[<prev] [next>] [<thread-prev] [thread-next>] [day] [month] [year] [list]
Message-Id: <DG9BLVVE2TJQ.381PKRLX41AM2@etsalapatis.com>
Date: Sun, 08 Feb 2026 00:11:11 -0500
From: "Emil Tsalapatis" <emil@...alapatis.com>
To: "Andrea Righi" <arighi@...dia.com>
Cc: "Tejun Heo" <tj@...nel.org>, "David Vernet" <void@...ifault.com>,
"Changwoo Min" <changwoo@...lia.com>, "Kuba Piecuch" <jpiecuch@...gle.com>,
"Christian Loehle" <christian.loehle@....com>, "Daniel Hodges"

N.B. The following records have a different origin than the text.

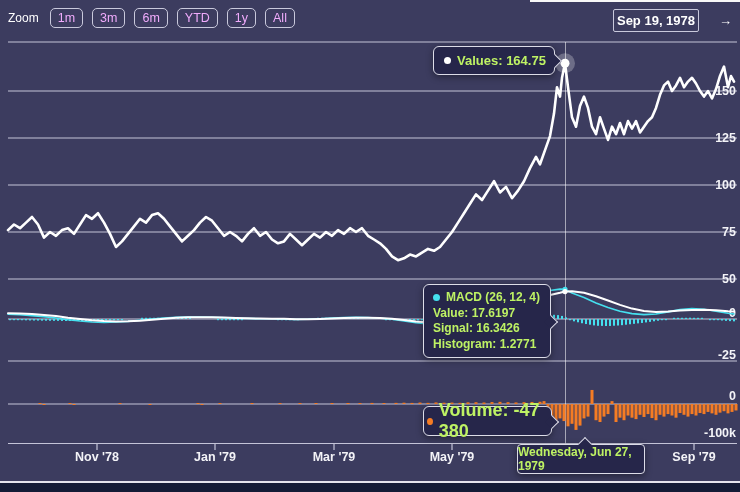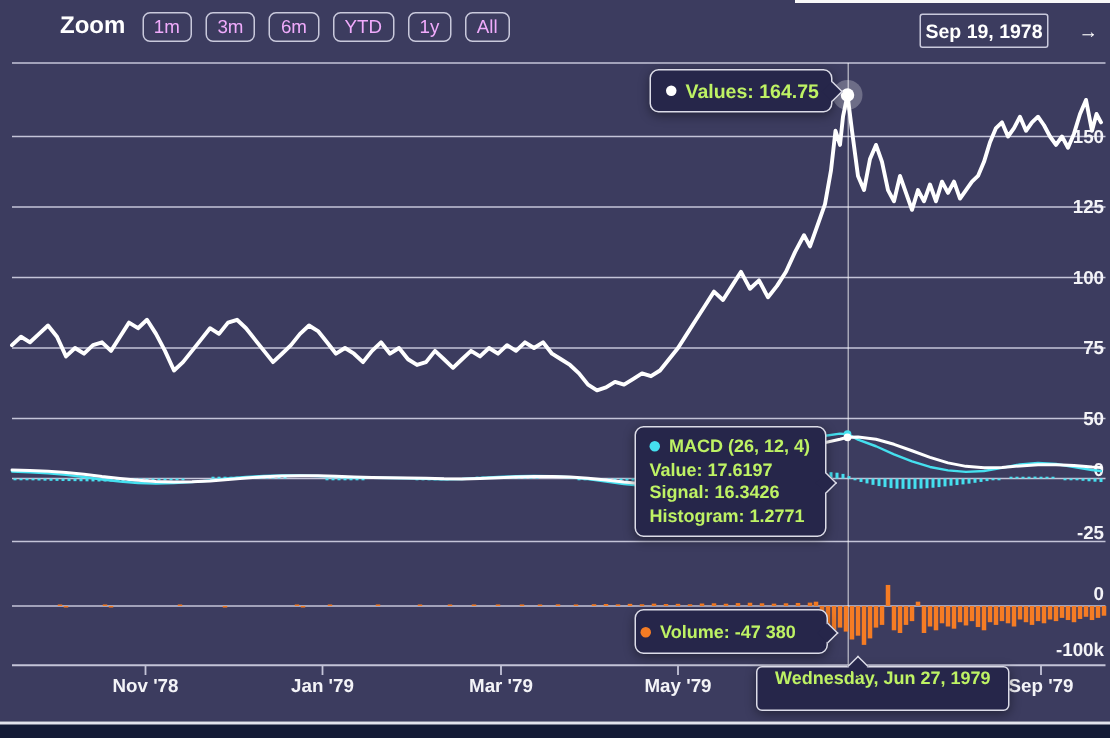--- a/index.html
+++ b/index.html
@@ -4,43 +4,43 @@
 <style>
   html,body{margin:0;padding:0;background:#fff;}
   .stage{position:relative;width:740px;height:492px;background:#3c3c5f;overflow:hidden;
          font-family:"Liberation Sans",sans-serif;}
   svg#chart-svg{position:absolute;left:0;top:0;z-index:1;}
   .top-edge{position:absolute;left:530px;top:0;width:210px;height:2px;background:#f8f8f8;z-index:7;}
   .footer{position:absolute;left:0;top:481px;width:740px;height:11px;background:#141b36;
           border-top:2px solid #e3e3ec;z-index:6;}
   
   .toolbar{position:absolute;left:8px;top:8px;display:flex;align-items:center;gap:9px;z-index:4;color:#fff;}
-  .zoom-label{font-size:16px;font-weight:bold;margin-right:2px;margin-left:32px;}
+  .zoom-label{font-size:12px;font-weight:normal;margin-right:2px;}
   .zoom-btn{min-width:17px;height:20px;padding:0 7px;border:1.5px solid #c9c9dc;border-radius:5px;
             background:transparent;color:#f0abfc;font-size:12.5px;font-family:inherit;
             display:flex;align-items:center;justify-content:center;cursor:pointer;}
   .zoom-btn.selected{font-weight:normal;}
   .range{position:absolute;top:9px;right:8px;display:flex;align-items:center;gap:20px;z-index:4;color:#fff;}
   .range-box{width:84px;height:21px;border:1.5px solid #c9c9dc;border-radius:2px;display:flex;
              align-items:center;justify-content:center;font-size:13px;font-weight:bold;}
   .range-arrow{font-size:13px;}
   
   .tt{position:absolute;background:#26264a;border:1.5px solid #dcdce8;border-radius:6px;color:#bef264;
       font-weight:bold;z-index:5;box-shadow:0 2px 7px rgba(0,0,0,.4);box-sizing:border-box;}
   .dot{display:inline-block;width:7px;height:7px;border-radius:50%;margin-right:6px;}
   .dot-white{background:#ffffff;} .dot-cyan{background:#45e0ef;} .dot-orange{background:#f57c24;}
   .arrow-right::after{content:"";position:absolute;right:-6px;top:50%;width:9px;height:9px;margin-top:-4.5px;
       background:#26264a;border-top:1.5px solid #dcdce8;border-right:1.5px solid #dcdce8;transform:rotate(45deg);}
   .tt-values{left:433px;top:46px;width:122px;height:29px;display:flex;align-items:center;
              padding-left:10px;font-size:13px;}
   .tt-macd{left:423px;top:284px;width:128px;padding:5px 0 5px 9px;font-size:12px;line-height:15.5px;}
   .tt-macd .tt-line{white-space:nowrap;}
   .tt-volume{left:423px;top:406px;width:129px;height:30px;display:flex;align-items:center;
-             padding-left:3px;font-size:12px;}
-  .tt-date{left:504px;top:444px;width:169px;height:30px;display:flex;align-items:flex-start;justify-content:center;
+             padding-left:3px;font-size:18px;}
+  .tt-date{left:517px;top:444px;width:128px;height:30px;display:flex;align-items:flex-end;justify-content:center;
            font-size:12px;border-radius:4px;}
   .tt-date::before{content:"";position:absolute;left:62px;top:-6px;width:9px;height:9px;background:#26264a;
       border-top:1.5px solid #dcdce8;border-left:1.5px solid #dcdce8;transform:rotate(45deg);}
 </style>
 </head>
 <body>
 
 <div class="stage">
   <svg id="chart-svg" width="740" height="492">
       <line x1="8" y1="42" x2="737" y2="42" stroke="#c4c4d8" stroke-width="1"></line>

<hodgesd@...a.com>, <sched-ext@...ts.linux.dev>,
<linux-kernel@...r.kernel.org>
Subject: Re: [PATCH 2/2] selftests/sched_ext: Add test to validate
ops.dequeue() semantics
On Sat Feb 7, 2026 at 4:16 AM EST, Andrea Righi wrote:
> Hi Emil,
>
Hi Andrea,
> On Fri, Feb 06, 2026 at 03:10:55PM -0500, Emil Tsalapatis wrote:
>> On Fri Feb 6, 2026 at 8:54 AM EST, Andrea Righi wrote:
>>
>> Hi Andrea,
>>
>> > Add a new kselftest to validate that the new ops.dequeue() semantics
>> > work correctly for all task lifecycle scenarios, including the
>> > distinction between terminal DSQs (where BPF scheduler is done with the
>> > task), user DSQs (where BPF scheduler manages the task lifecycle) and
>> > BPF data structures, regardless of which event performs the dispatch.
>> >
>> > The test validates the following scenarios:
>> >
>> > - From ops.select_cpu():
>> > - scenario 0 (local DSQ): tasks dispatched to the local DSQ bypass
>> > the BPF scheduler entirely; they never enter BPF custody, so
>> > ops.dequeue() is not called,
>> > - scenario 1 (global DSQ): tasks dispatched to SCX_DSQ_GLOBAL also
>> > bypass the BPF scheduler, like the local DSQ; ops.dequeue() is
>> > not called,
>> > - scenario 2 (user DSQ): tasks enter BPF scheduler custody with full
>> > enqueue/dequeue lifecycle tracking and state machine validation
>> > (expects 1:1 enqueue/dequeue pairing).
>>
>> Could you add a note here about why there's no equivalent to scenario 6?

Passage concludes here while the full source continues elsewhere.